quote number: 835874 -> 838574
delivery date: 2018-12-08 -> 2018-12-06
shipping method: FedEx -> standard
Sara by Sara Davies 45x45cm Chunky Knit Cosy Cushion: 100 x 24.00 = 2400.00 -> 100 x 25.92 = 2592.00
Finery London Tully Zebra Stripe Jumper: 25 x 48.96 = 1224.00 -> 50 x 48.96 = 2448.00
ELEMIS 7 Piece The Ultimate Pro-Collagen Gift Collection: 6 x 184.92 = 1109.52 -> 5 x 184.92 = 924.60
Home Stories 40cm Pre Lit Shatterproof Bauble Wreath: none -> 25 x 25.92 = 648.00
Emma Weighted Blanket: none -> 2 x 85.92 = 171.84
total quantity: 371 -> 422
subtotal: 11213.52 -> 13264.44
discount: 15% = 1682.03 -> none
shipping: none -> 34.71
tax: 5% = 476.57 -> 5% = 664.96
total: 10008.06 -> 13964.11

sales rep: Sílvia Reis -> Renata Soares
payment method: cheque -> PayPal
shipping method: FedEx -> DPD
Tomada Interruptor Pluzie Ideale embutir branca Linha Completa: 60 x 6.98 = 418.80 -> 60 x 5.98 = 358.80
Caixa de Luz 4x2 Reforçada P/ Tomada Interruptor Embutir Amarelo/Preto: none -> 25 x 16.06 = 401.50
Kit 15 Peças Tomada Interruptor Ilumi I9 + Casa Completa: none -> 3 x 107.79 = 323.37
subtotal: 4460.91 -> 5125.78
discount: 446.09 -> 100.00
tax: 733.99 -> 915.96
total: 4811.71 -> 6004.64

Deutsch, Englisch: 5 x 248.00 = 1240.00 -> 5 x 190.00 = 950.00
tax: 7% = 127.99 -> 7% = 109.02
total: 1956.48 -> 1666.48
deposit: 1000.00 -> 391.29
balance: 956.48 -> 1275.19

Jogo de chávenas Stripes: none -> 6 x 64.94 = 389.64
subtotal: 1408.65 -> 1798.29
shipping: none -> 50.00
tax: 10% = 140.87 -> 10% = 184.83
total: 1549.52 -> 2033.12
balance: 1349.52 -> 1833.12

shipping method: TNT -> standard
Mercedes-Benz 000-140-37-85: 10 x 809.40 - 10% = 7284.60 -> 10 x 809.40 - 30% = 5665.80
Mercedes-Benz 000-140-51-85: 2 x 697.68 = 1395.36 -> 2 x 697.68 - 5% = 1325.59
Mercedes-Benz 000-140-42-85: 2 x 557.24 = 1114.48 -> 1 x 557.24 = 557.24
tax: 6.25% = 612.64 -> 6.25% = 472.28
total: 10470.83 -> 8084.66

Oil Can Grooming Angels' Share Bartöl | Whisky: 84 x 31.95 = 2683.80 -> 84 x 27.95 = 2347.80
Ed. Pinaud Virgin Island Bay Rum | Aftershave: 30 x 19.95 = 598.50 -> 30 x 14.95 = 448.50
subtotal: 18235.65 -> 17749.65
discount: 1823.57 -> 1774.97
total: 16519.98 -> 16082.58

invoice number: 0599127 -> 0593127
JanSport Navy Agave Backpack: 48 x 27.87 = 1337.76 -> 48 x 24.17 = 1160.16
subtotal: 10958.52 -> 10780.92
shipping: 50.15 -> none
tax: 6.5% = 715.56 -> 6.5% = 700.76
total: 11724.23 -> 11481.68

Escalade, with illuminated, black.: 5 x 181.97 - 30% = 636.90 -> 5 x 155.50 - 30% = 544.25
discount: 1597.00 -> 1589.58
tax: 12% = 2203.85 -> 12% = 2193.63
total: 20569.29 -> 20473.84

■ ■ ■ ■ ■ ■ ■

- [What you are asked to do]
Please copy all lines of the listing in which the string "none" occurs.

- [Output]
Home Stories 40cm Pre Lit Shatterproof Bauble Wreath: none -> 25 x 25.92 = 648.00
Emma Weighted Blanket: none -> 2 x 85.92 = 171.84
discount: 15% = 1682.03 -> none
shipping: none -> 34.71
Caixa de Luz 4x2 Reforçada P/ Tomada Interruptor Embutir Amarelo/Preto: none -> 25 x 16.06 = 401.50
Kit 15 Peças Tomada Interruptor Ilumi I9 + Casa Completa: none -> 3 x 107.79 = 323.37
Jogo de chávenas Stripes: none -> 6 x 64.94 = 389.64
shipping: none -> 50.00
shipping: 50.15 -> none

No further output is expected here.